ABOUT THIS TASK :: Omit the images. Copy each entry word for word.

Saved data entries
______________________________

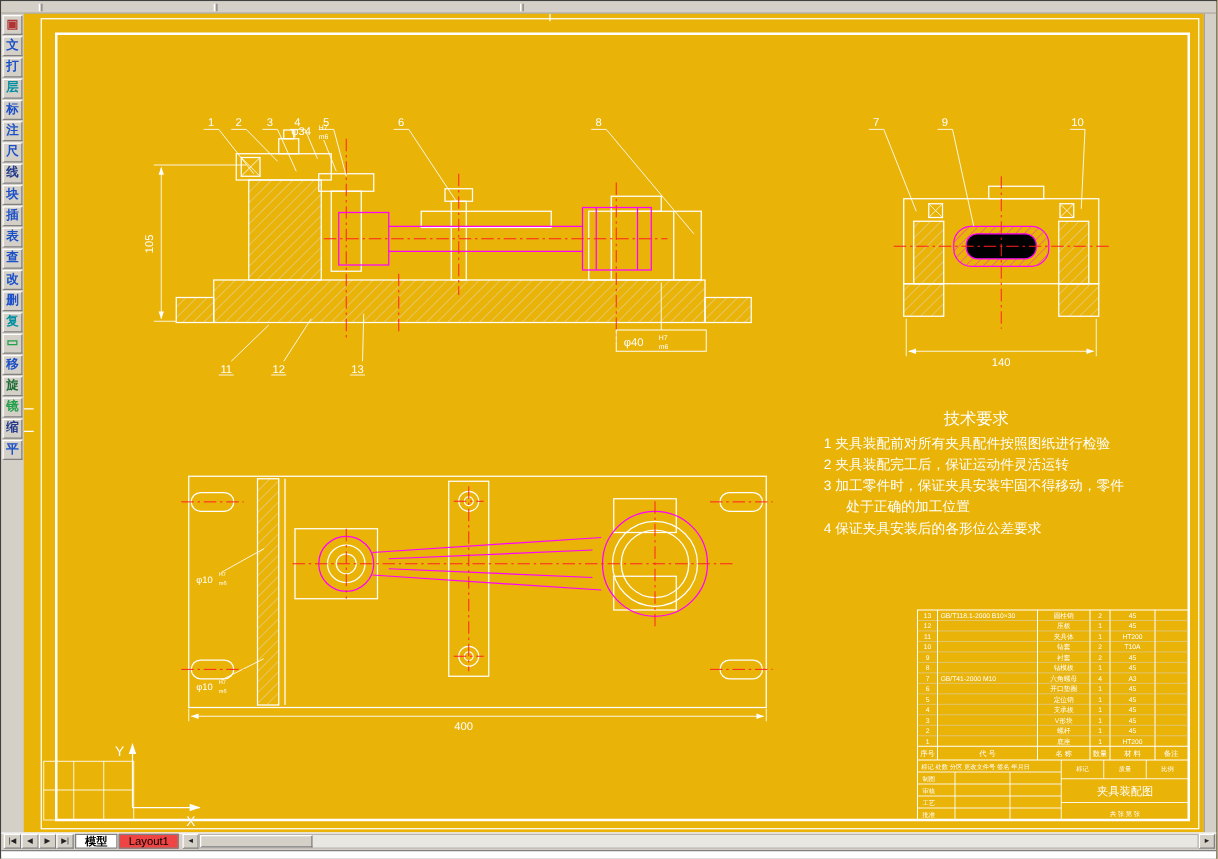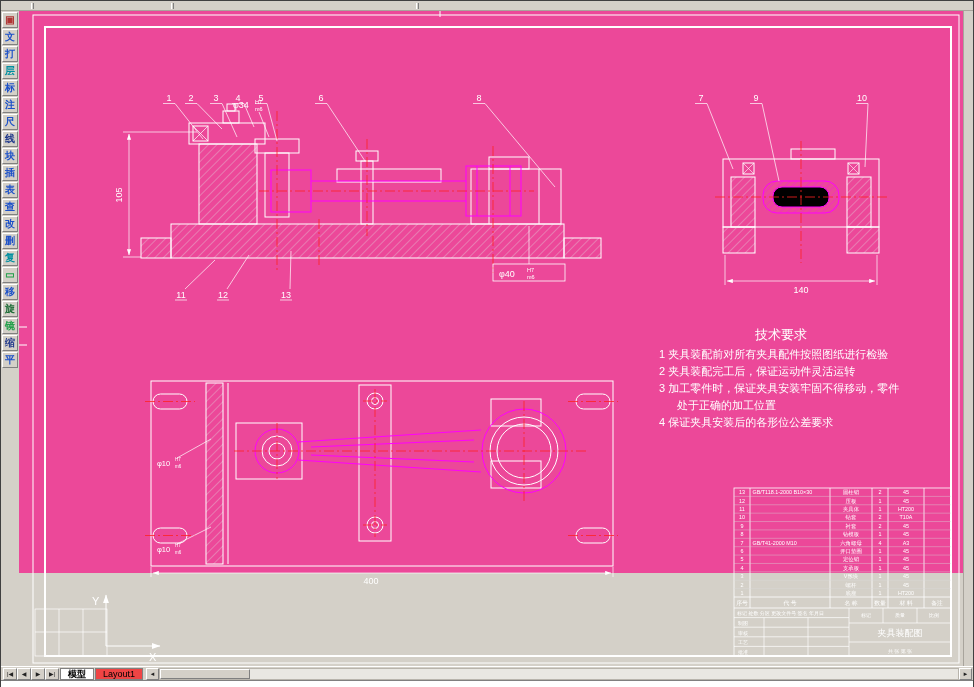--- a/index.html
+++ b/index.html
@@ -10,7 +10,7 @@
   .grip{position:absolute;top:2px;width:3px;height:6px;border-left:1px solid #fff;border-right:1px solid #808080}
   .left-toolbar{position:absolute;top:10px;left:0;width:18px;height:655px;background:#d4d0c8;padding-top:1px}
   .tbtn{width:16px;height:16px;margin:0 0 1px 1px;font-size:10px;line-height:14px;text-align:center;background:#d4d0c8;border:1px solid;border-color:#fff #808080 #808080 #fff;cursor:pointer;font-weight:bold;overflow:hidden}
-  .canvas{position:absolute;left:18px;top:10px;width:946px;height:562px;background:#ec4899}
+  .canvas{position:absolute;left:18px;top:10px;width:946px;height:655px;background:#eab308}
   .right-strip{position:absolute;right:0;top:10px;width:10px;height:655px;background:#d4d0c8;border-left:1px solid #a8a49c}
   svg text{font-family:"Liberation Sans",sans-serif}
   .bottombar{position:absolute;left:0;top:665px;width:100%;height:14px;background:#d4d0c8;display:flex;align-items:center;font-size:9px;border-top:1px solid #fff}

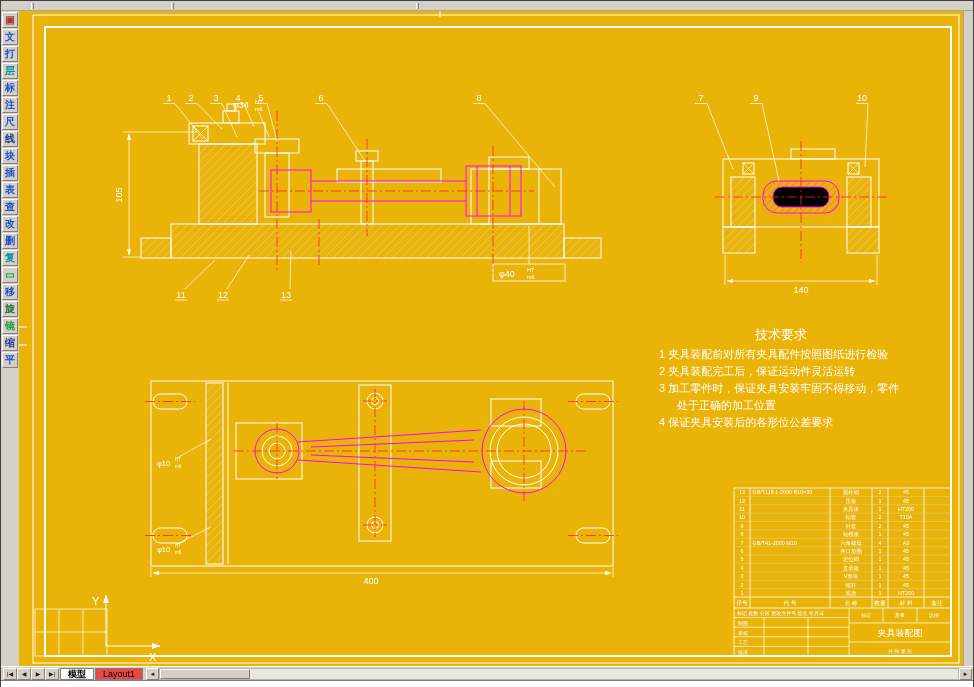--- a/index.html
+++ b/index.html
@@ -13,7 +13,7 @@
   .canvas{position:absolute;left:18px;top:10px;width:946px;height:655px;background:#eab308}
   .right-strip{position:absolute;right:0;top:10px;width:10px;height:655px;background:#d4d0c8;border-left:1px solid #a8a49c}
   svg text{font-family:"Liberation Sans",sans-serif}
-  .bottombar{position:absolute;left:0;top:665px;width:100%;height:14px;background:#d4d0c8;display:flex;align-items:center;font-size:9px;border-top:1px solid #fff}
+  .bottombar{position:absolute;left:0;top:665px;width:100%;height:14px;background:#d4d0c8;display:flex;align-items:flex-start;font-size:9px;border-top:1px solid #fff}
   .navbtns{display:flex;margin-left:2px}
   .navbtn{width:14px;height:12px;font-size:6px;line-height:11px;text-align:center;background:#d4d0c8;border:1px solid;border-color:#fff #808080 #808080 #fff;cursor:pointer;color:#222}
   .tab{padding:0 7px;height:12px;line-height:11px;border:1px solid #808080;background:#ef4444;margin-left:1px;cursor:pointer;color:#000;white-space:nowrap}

______________________________

EXPECTED ANSWER ::
--- a/index.html
+++ b/index.html
@@ -10,7 +10,7 @@
   .grip{position:absolute;top:2px;width:3px;height:6px;border-left:1px solid #fff;border-right:1px solid #808080}
   .left-toolbar{position:absolute;top:10px;left:0;width:18px;height:655px;background:#d4d0c8;padding-top:1px}
   .tbtn{width:16px;height:16px;margin:0 0 1px 1px;font-size:10px;line-height:14px;text-align:center;background:#d4d0c8;border:1px solid;border-color:#fff #808080 #808080 #fff;cursor:pointer;font-weight:bold;overflow:hidden}
-  .canvas{position:absolute;left:18px;top:10px;width:946px;height:562px;background:#ec4899}
+  .canvas{position:absolute;left:18px;top:10px;width:946px;height:655px;background:#eab308}
   .right-strip{position:absolute;right:0;top:10px;width:10px;height:655px;background:#d4d0c8;border-left:1px solid #a8a49c}
   svg text{font-family:"Liberation Sans",sans-serif}
   .bottombar{position:absolute;left:0;top:665px;width:100%;height:14px;background:#d4d0c8;display:flex;align-items:center;font-size:9px;border-top:1px solid #fff}

--- a/index.html
+++ b/index.html
@@ -13,7 +13,7 @@
   .canvas{position:absolute;left:18px;top:10px;width:946px;height:655px;background:#eab308}
   .right-strip{position:absolute;right:0;top:10px;width:10px;height:655px;background:#d4d0c8;border-left:1px solid #a8a49c}
   svg text{font-family:"Liberation Sans",sans-serif}
-  .bottombar{position:absolute;left:0;top:665px;width:100%;height:14px;background:#d4d0c8;display:flex;align-items:center;font-size:9px;border-top:1px solid #fff}
+  .bottombar{position:absolute;left:0;top:665px;width:100%;height:14px;background:#d4d0c8;display:flex;align-items:flex-start;font-size:9px;border-top:1px solid #fff}
   .navbtns{display:flex;margin-left:2px}
   .navbtn{width:14px;height:12px;font-size:6px;line-height:11px;text-align:center;background:#d4d0c8;border:1px solid;border-color:#fff #808080 #808080 #fff;cursor:pointer;color:#222}
   .tab{padding:0 7px;height:12px;line-height:11px;border:1px solid #808080;background:#ef4444;margin-left:1px;cursor:pointer;color:#000;white-space:nowrap}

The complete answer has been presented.